__SOURCE MATERIAL__

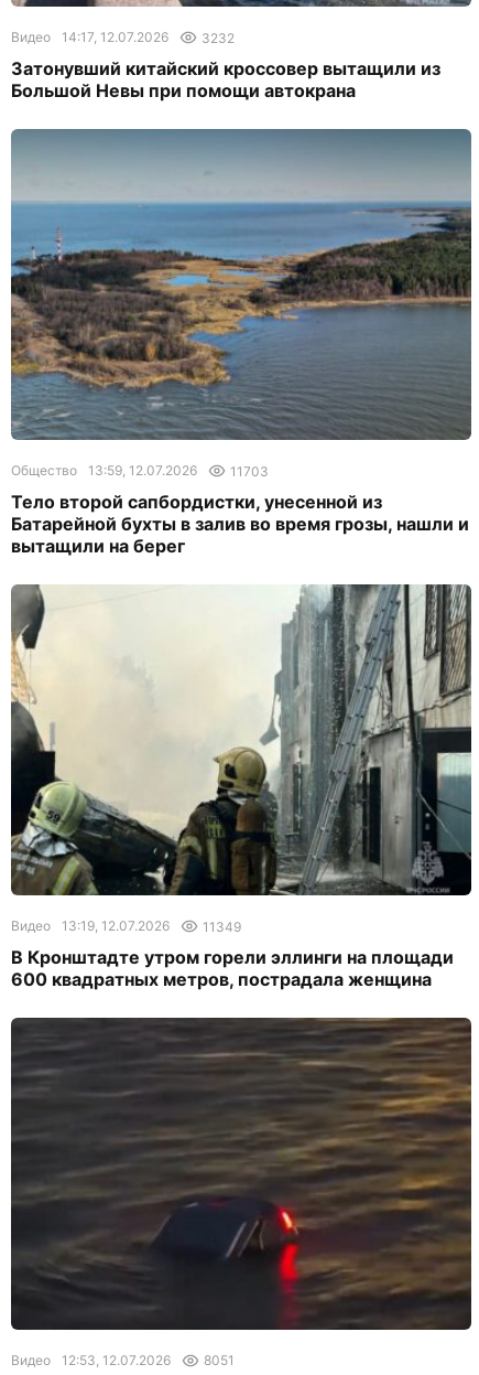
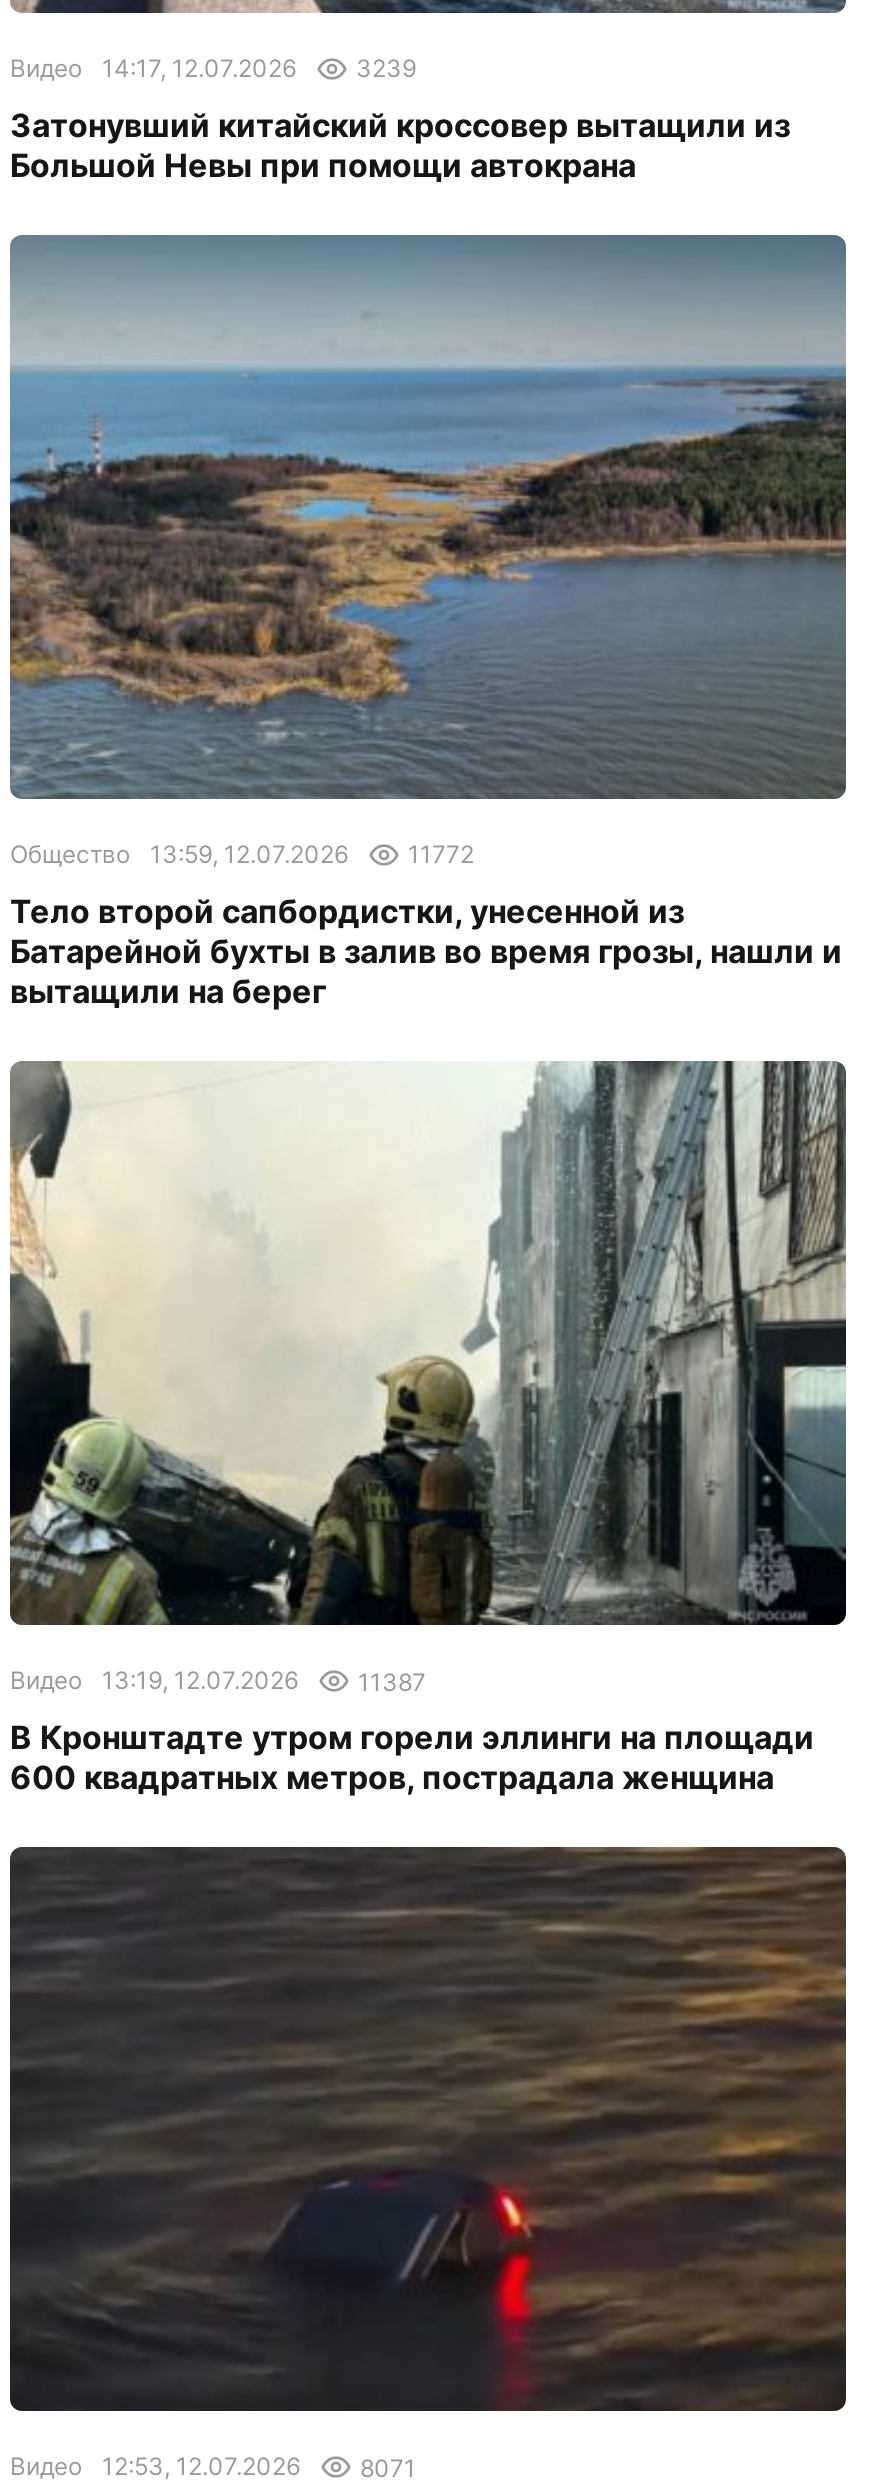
[11,29,235,46] Видео 14:17, 12.07.2026 3232 -> [10,52,416,83] Видео 14:17, 12.07.2026 3239
[11,462,269,479] Общество 13:59, 12.07.2026 11703 -> [10,839,474,870] Общество 13:59, 12.07.2026 11772
[11,918,241,935] Видео 13:19, 12.07.2026 11349 -> [10,1665,426,1696] Видео 13:19, 12.07.2026 11387
[11,1351,235,1368] Видео 12:53, 12.07.2026 8051 -> [10,2451,416,2482] Видео 12:53, 12.07.2026 8071

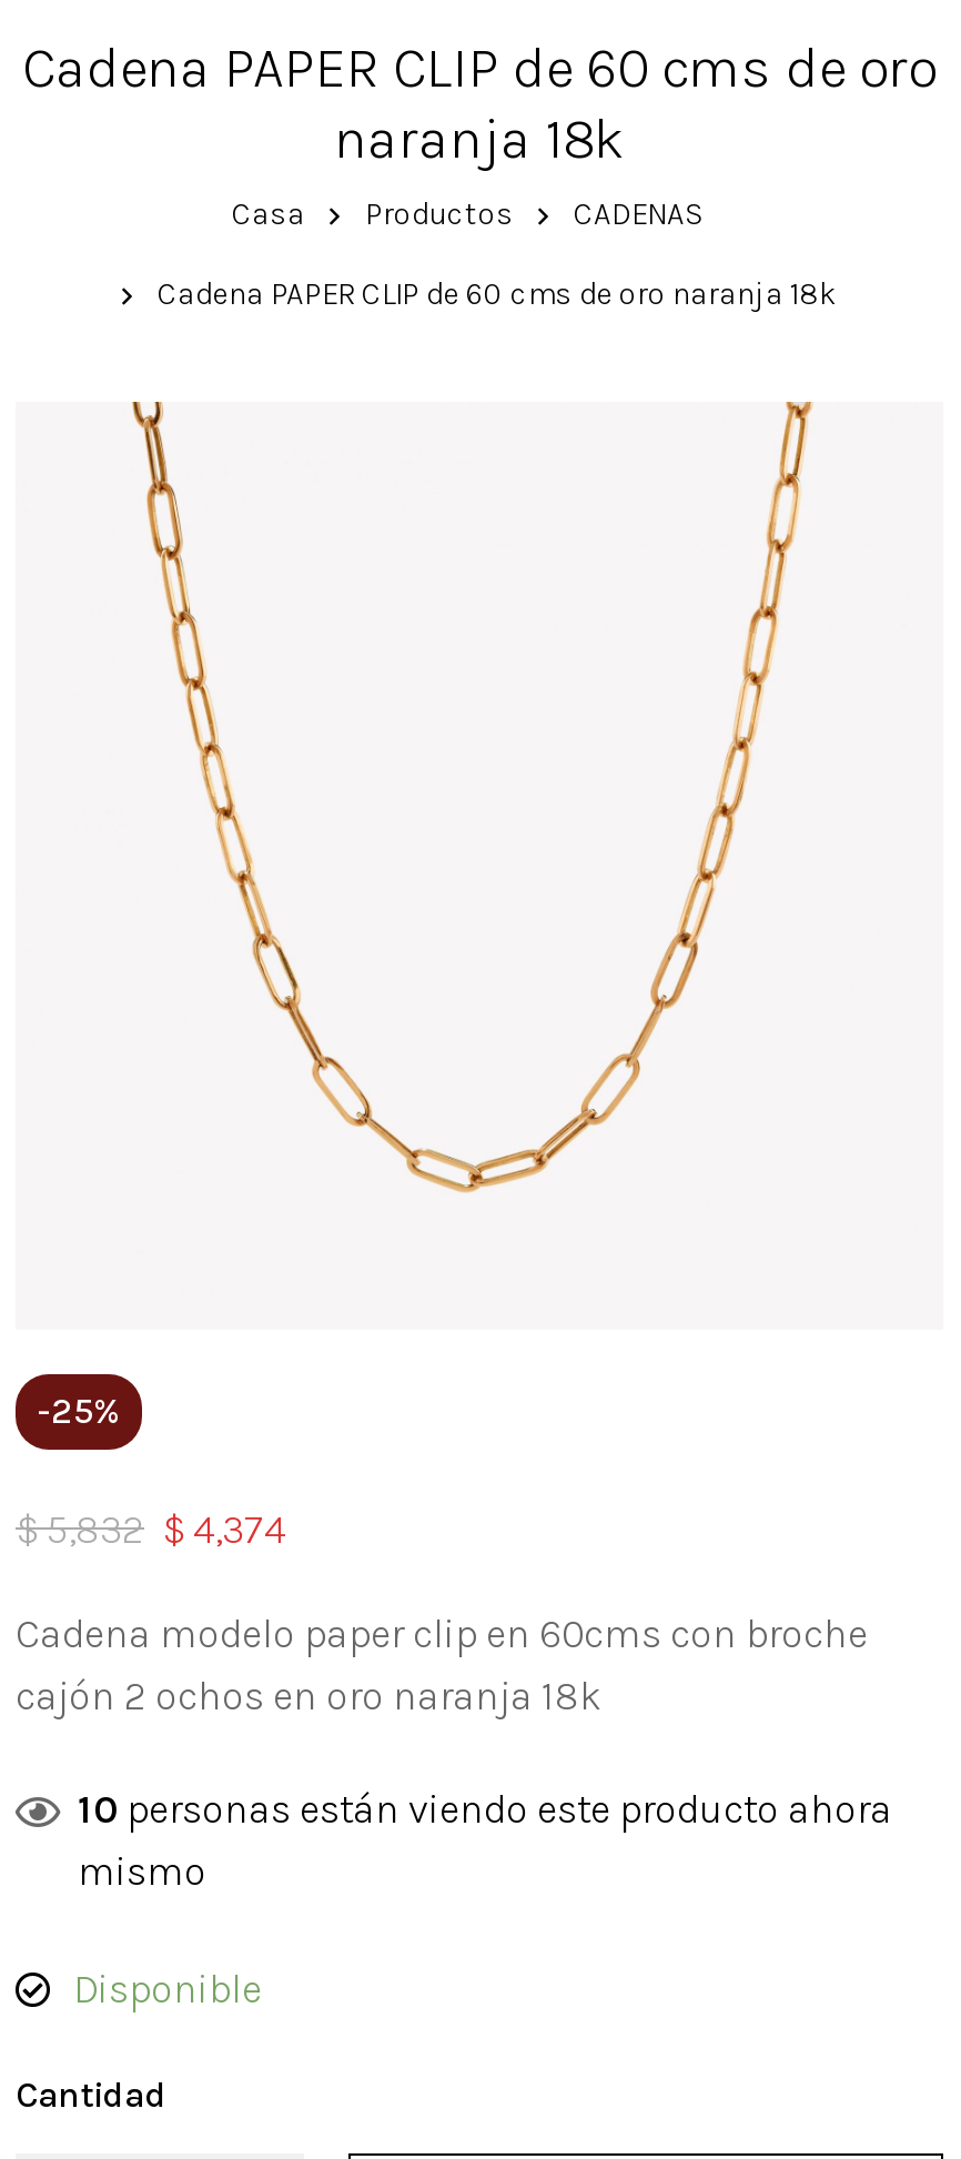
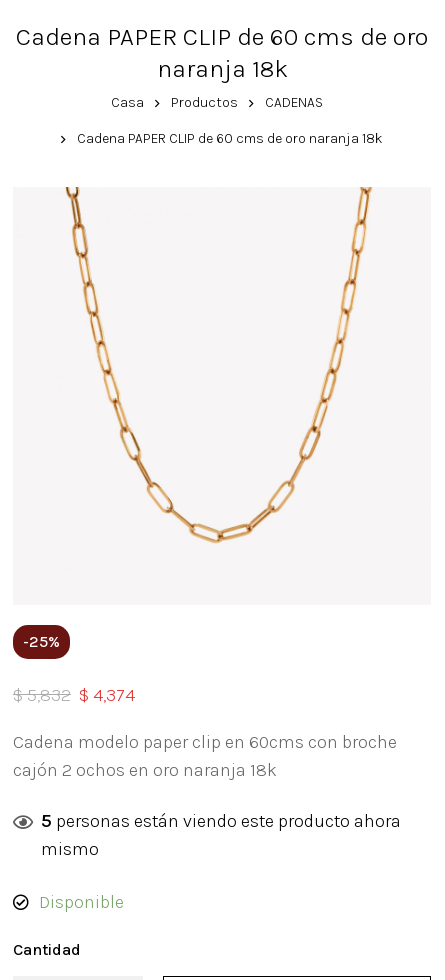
[78,1784,892,1833] 10 personas están viendo este producto ahora -> [41,810,401,832] 5 personas están viendo este producto ahora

__EXERCISE BRIEF__
Omit every picture, then repeat the remaining data exactly as it appears above.

__RESULT OF THE TASK__
[11,29,235,46] Видео 14:17, 12.07.2026 3232 -> [10,52,416,83] Видео 14:17, 12.07.2026 3239
[11,462,269,479] Общество 13:59, 12.07.2026 11703 -> [10,839,474,870] Общество 13:59, 12.07.2026 11772
[11,918,241,935] Видео 13:19, 12.07.2026 11349 -> [10,1665,426,1696] Видео 13:19, 12.07.2026 11387
[11,1351,235,1368] Видео 12:53, 12.07.2026 8051 -> [10,2451,416,2482] Видео 12:53, 12.07.2026 8071

[78,1784,892,1833] 10 personas están viendo este producto ahora -> [41,810,401,832] 5 personas están viendo este producto ahora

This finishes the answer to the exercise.